Records
⟨

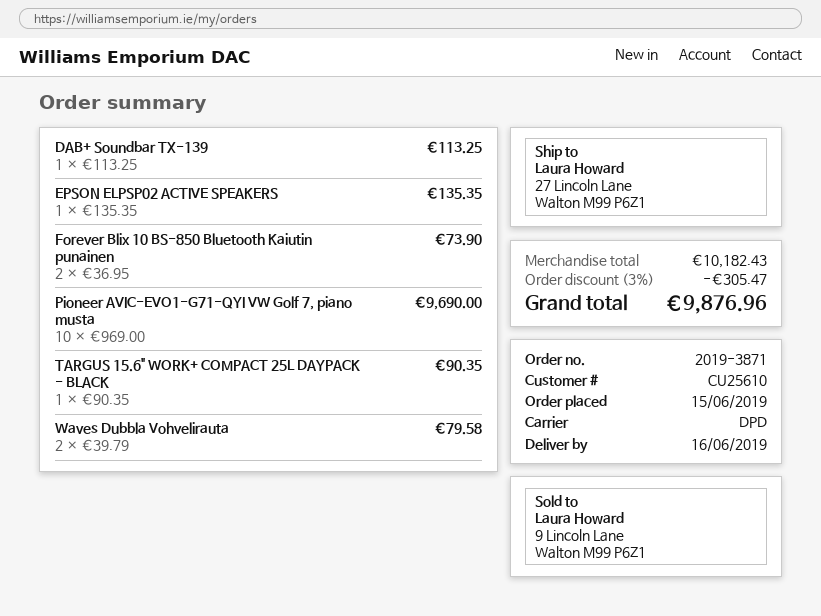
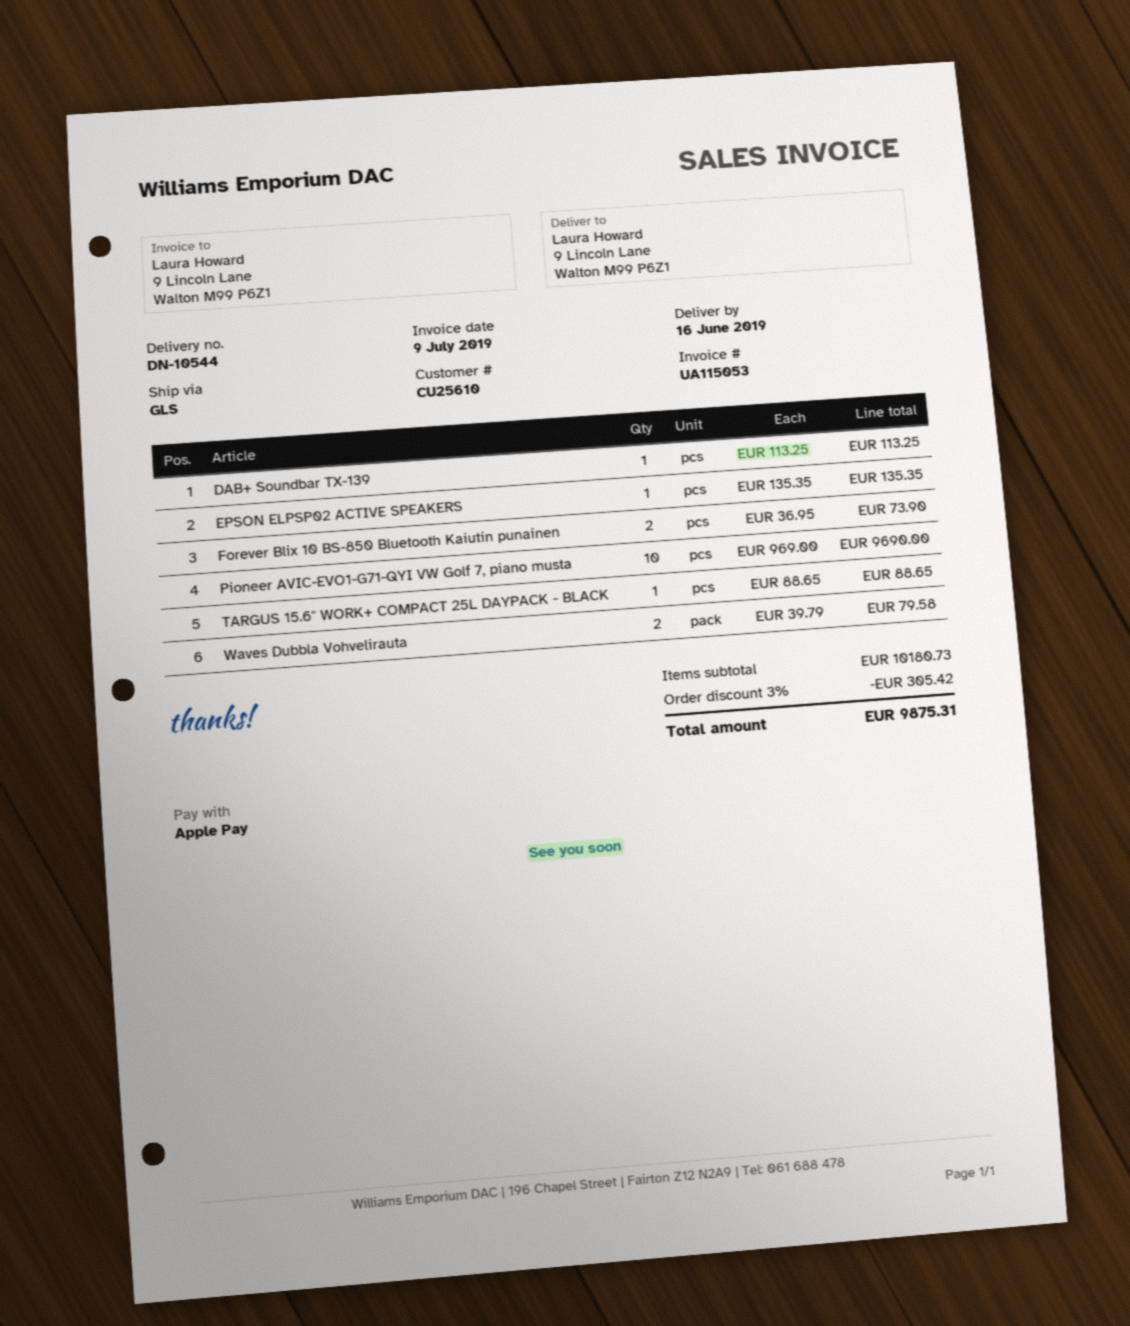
shipping method: DPD -> GLS
ship to: 27 Lincoln Lane, Walton M99 P6Z1 -> 9 Lincoln Lane, Walton M99 P6Z1
TARGUS 15.6" WORK+ COMPACT 25L DAYPACK - BLACK: 1 x 90.35 = 90.35 -> 1 x 88.65 = 88.65
subtotal: 10182.43 -> 10180.73
discount: 3% = 305.47 -> 3% = 305.42
total: 9876.96 -> 9875.31

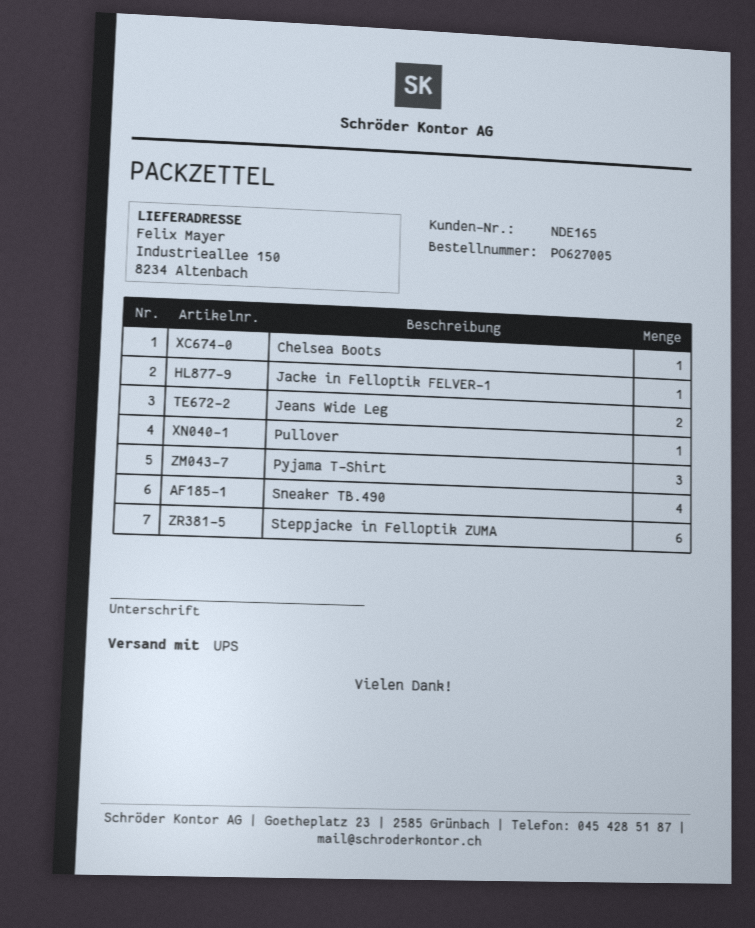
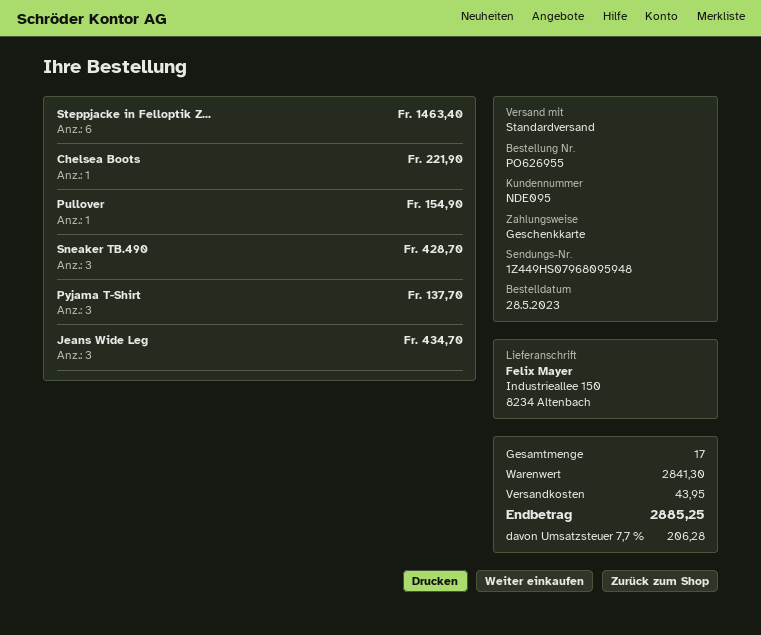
order number: PO627005 -> PO626955
customer number: NDE165 -> NDE095
shipping method: UPS -> standard
Jacke in Felloptik FELVER-1: 1 -> none
Jeans Wide Leg: 2 -> 3
Sneaker TB.490: 4 -> 3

⟩

Task
From the line containing "customer number: NDE165 -> NDE095" to the final line of the data above, transcribe every line exactly and nothing more.

Reply to the task
customer number: NDE165 -> NDE095
shipping method: UPS -> standard
Jacke in Felloptik FELVER-1: 1 -> none
Jeans Wide Leg: 2 -> 3
Sneaker TB.490: 4 -> 3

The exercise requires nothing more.